Elsevier

Archives of Gerontology and Geriatrics

Volume 67, November–December 2016, Pages 130-138
Archives of Gerontology and Geriatrics

Review
Multimorbidity and mortality in older adults: A systematic review and meta-analysis

https://doi.org/10.1016/j.archger.2016.07.008Get rights and content

Highlights

  • Multimorbidity increase the risk of death regardless its operationalization form.

  • The high heterogeneity on multimorbidity measurement continues to be a challenge.

  • Few studies included all possible confundiment variables.

  • Future studies should include more robust analytical models.

Abstract

Objective

To review literature and provide a pooled effect for the association between multimorbidity and mortality in older adults.

Methods

A systematic review was performed of articles held on the PUBMED database published up until January 2015. Studies which used different diseases and other conditions to define frailty, evaluated multimorbidity related only to mental health or which presented disease homogeneity were not included. A meta-analysis using random effect to obtain a pooled effect of multimorbidity on mortality in older adults was conducted only with studies which reported hazard ratio (HR). Stratified analysis and univariate meta-regression were performed to evaluate sources of heterogeneity.

Results

Out of 5806 identified articles, 26 were included in meta-analysis. Overall, positive association between multimorbidity and mortality [HR: 1.44 (95%CI: 1.34; 1.55)] was detected. The number of morbidities was positively related to risk of death [HR: 1.20 (95%CI: 1.10; 1.30)]. Compared to individuals without multimorbidity, the risk of death was 1.73 (95%CI: 1.41; 2.13) and 2.72 (95%CI: 1.81; 4.08) for people with 2 or more and 3 or more morbidities, respectively. Heterogeneity between studies was high (96.5%). The sample, adjustment and follow-up modified the associations. Only nine estimates performed adjustment which included demographic, socioeconomic and behaviour variables. Disabilities appear to mediate the effect of multimorbidity on mortality.

Conclusions

Multimorbidity was associated with an increase in risk of death. Multimorbidity measurement standardization is needed to produce more comparable estimates. Adjusted analysis which includes potential confounders might contribute to better understanding of causal relationships between multimorbidity and mortality.

Introduction

Multimorbidity is a frequent problem, mainly in the elderly population, among whom prevalence was found to be greater than 60% (Fortin, Stewart, Poitras, Almirall, & Maddocks, 2012). Although studies of this problem are recent, available data have shown negative consequences related to multimorbidity including an increased risk of disability, frailty and decrease in quality of life, as well as associations with mortality (Fortin et al., 2004, Gijsen et al., 2001, Marengoni et al., 2011; Mello, Engstrom, & Alves, 2014).

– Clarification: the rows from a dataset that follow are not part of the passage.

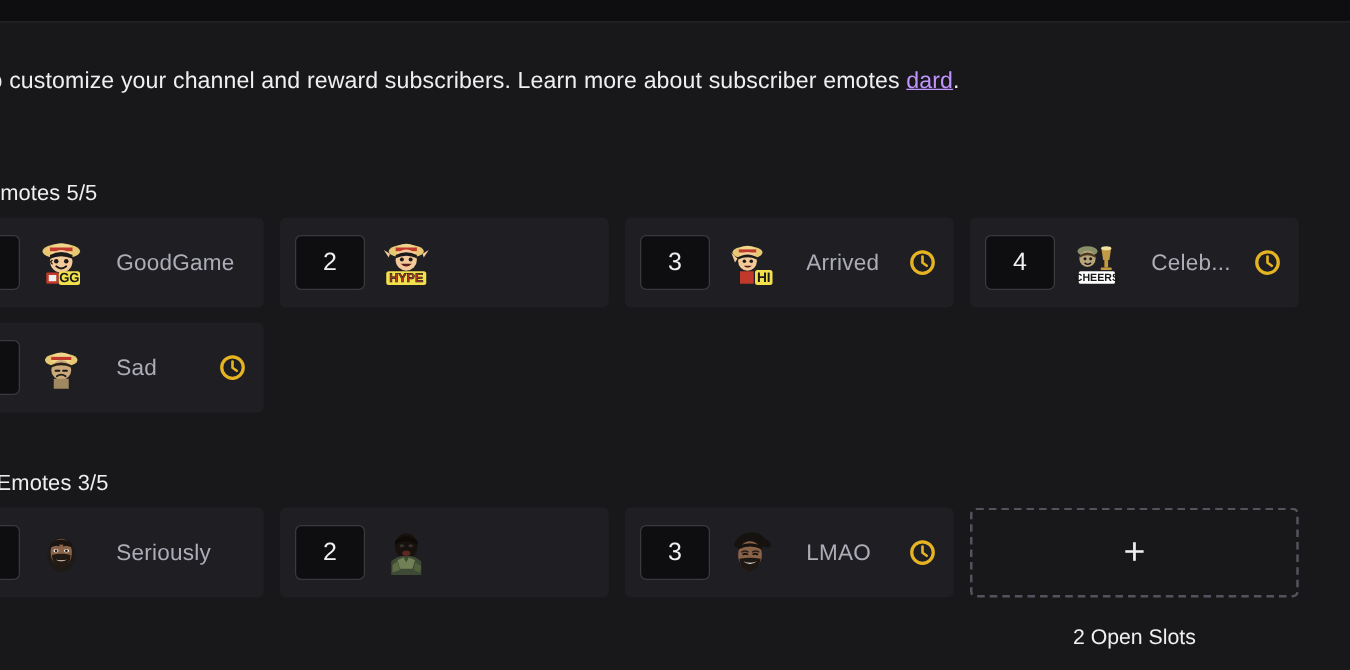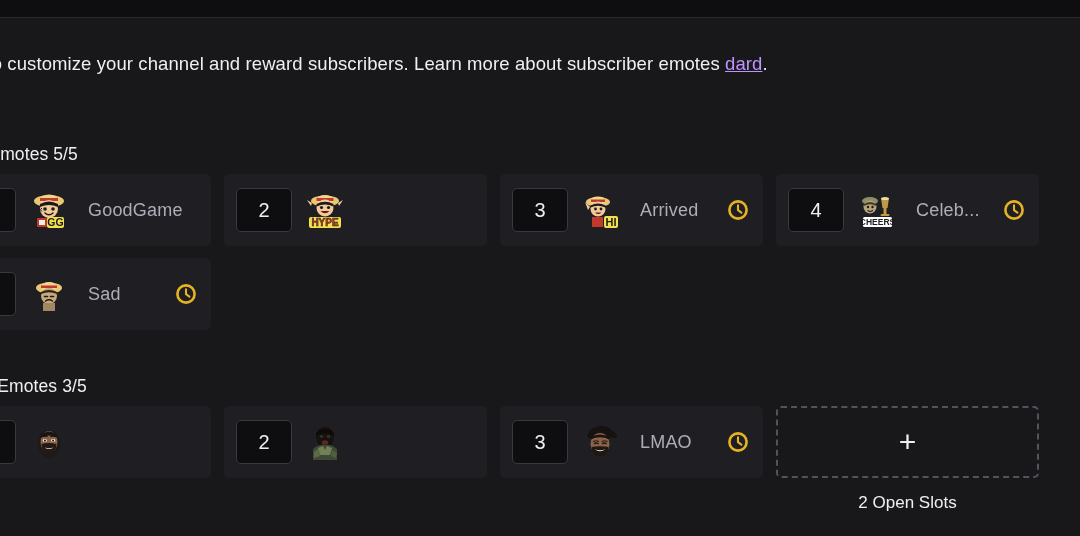--- a/index.html
+++ b/index.html
@@ -105,21 +105,21 @@
     width: 40px;
     height: 40px;
     flex: 0 0 40px;
     margin-left: 13px;
     position: relative;
     overflow: hidden;
   }
   .emote-thumb svg { display: block; width: 40px; height: 40px; }
 
   .emote-name {
-    margin-left: 19px;
+    margin-left: 24px;
     font-size: 18px;
     color: #adadb8;
     white-space: nowrap;
     overflow: hidden;
     text-overflow: ellipsis;
     flex: 1 1 auto;
     letter-spacing: 0.2px;
   }
 
   .clock-icon {
@@ -148,21 +148,21 @@
     justify-content: center;
     background: transparent;
   }
   .plus-icon {
     font-size: 30px;
     line-height: 1;
     color: #efeff1;
     font-weight: 300;
   }
   .open-slots-label {
-    margin-top: 15px;
+    margin-top: 22px;
     font-size: 17px;
     color: #efeff1;
     white-space: nowrap;
   }
 </style>
 </head>
 <body>
 
 <div class="page">
 
@@ -312,20 +312,21 @@
           <ellipse cx="15.8" cy="18.5" rx="2" ry="1.4" fill="#ffffff"></ellipse>
           <ellipse cx="24.2" cy="18.5" rx="2" ry="1.4" fill="#ffffff"></ellipse>
           <circle cx="15.9" cy="18.6" r="1.1" fill="#241a12"></circle>
           <circle cx="24.1" cy="18.6" r="1.1" fill="#241a12"></circle>
           <path d="M12.5 22 Q20 20 27.5 22 Q27 31 20 33 Q13 31 12.5 22 Z" fill="#231a14"></path>
           <path d="M15.5 25.5 Q20 28.5 24.5 25.5 Q20 27 15.5 25.5 Z" fill="#e8e0d8"></path>
           <path d="M14 14.5 Q16 13.5 18 14.5" stroke="#1a1513" stroke-width="1.3" fill="none" stroke-linecap="round"></path>
           <path d="M22 14.5 Q24 13.5 26 14.5" stroke="#1a1513" stroke-width="1.3" fill="none" stroke-linecap="round"></path>
         </svg>
       </div>
+      <div class="emote-name">Seriously</div>
     </div>
 
     <div class="emote-card">
       <div class="slot-number">2</div>
       <div class="emote-thumb">
         <svg viewBox="0 0 40 40" xmlns="http://www.w3.org/2000/svg">
           <ellipse cx="20" cy="15" rx="9" ry="10.5" fill="#18120f"></ellipse>
           <path d="M11 11 Q20 3 29 11 L29 14 Q20 8 11 14 Z" fill="#0d0a08"></path>
           <ellipse cx="16.5" cy="14.5" rx="1.8" ry="1.2" fill="#3a3430"></ellipse>
           <ellipse cx="23.5" cy="14.5" rx="1.8" ry="1.2" fill="#3a3430"></ellipse>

The biological plausibility of association between multimorbidity and mortality is analogous to physiologic mechanisms which increase the risk of death in individuals with a specific disease. Moreover, multimorbidity increases the risk of complications and consequences on the physiological system due to interactions between morbidities and disease treatment (American Geriatrics Society Expert Panel on the Care of Older Adults with Multimorbidity, 2012; Guthrie, Payne, Alderson, McMurdo, & Mercer, 2012; Mallet, Spinewine, & Huang, 2007; Marengoni et al., 2011, Salisbury, 2012, van Weel and Schellevis, 2006). Some studies have found higher risk of death among elderly people with multimorbidity compared to those without diseases (Landi et al., 2010; Marengoni, von Strauss, Rizzuto, Winblad, & Fratiglioni, 2009; Menotti et al., 2001, Wang et al., 2009), while other studies did not find differences (St. John, Tyas, Menec, & Tate, 2014; Woo & Leung, 2014). Furthermore, mortality in the elderly is multifactorial and includes environmental (Beelen et al., 2014; Meijer, Rohl, Bloomfield, & Grittner, 2012; Silva, Cesse, & Albuquerque, 2014), demographic (Luy & Gast, 2014) and socioeconomic characteristics (Silva et al., 2014), as well as being influenced by social relationships (Holt-Lunstad, Smith, & Layton, 2010), geriatric conditions (Landi et al., 2010, Landi et al., 2012; Shamliyan, Talley, Ramakrishnan, & Kane, 2013; Theou et al., 2012, Woo and Leung, 2014) and healthcare actions (Veras et al., 2014).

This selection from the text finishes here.